● To do
Write the records below out again word for word, with the pictures removed.

==*==

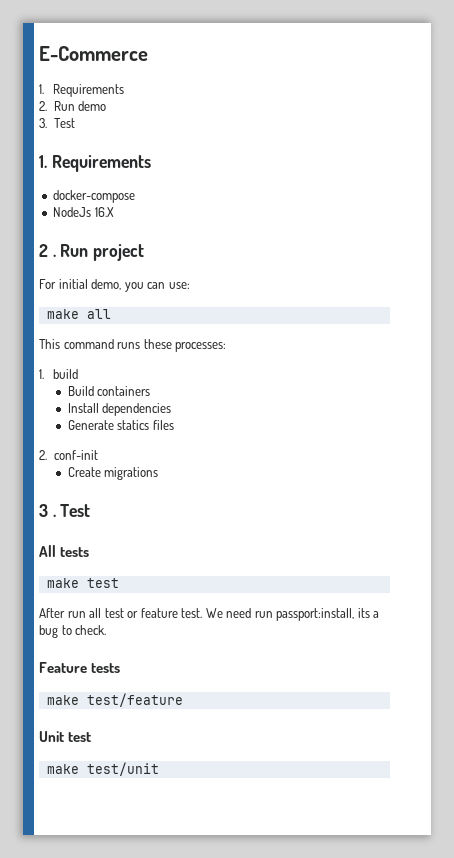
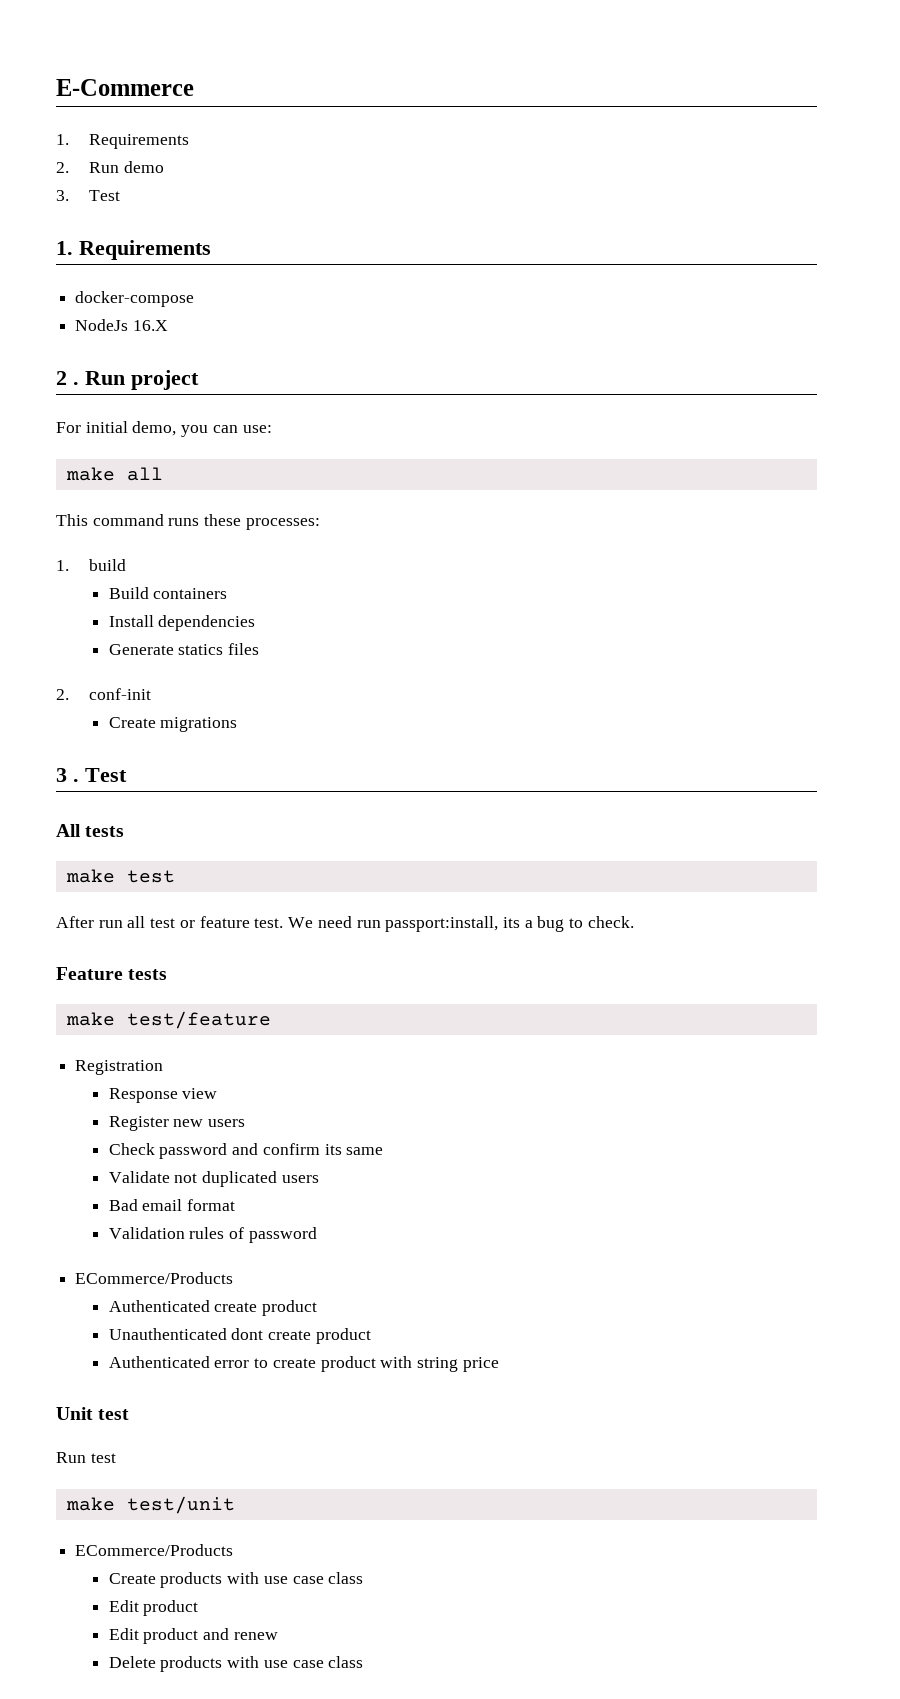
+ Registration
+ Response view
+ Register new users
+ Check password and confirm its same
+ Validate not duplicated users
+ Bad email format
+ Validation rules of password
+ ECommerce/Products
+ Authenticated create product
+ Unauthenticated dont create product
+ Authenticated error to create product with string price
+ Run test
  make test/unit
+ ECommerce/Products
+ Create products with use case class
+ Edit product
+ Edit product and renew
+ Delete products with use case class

==*==

● Exercise solution
+ Registration
+ Response view
+ Register new users
+ Check password and confirm its same
+ Validate not duplicated users
+ Bad email format
+ Validation rules of password
+ ECommerce/Products
+ Authenticated create product
+ Unauthenticated dont create product
+ Authenticated error to create product with string price
+ Run test
  make test/unit
+ ECommerce/Products
+ Create products with use case class
+ Edit product
+ Edit product and renew
+ Delete products with use case class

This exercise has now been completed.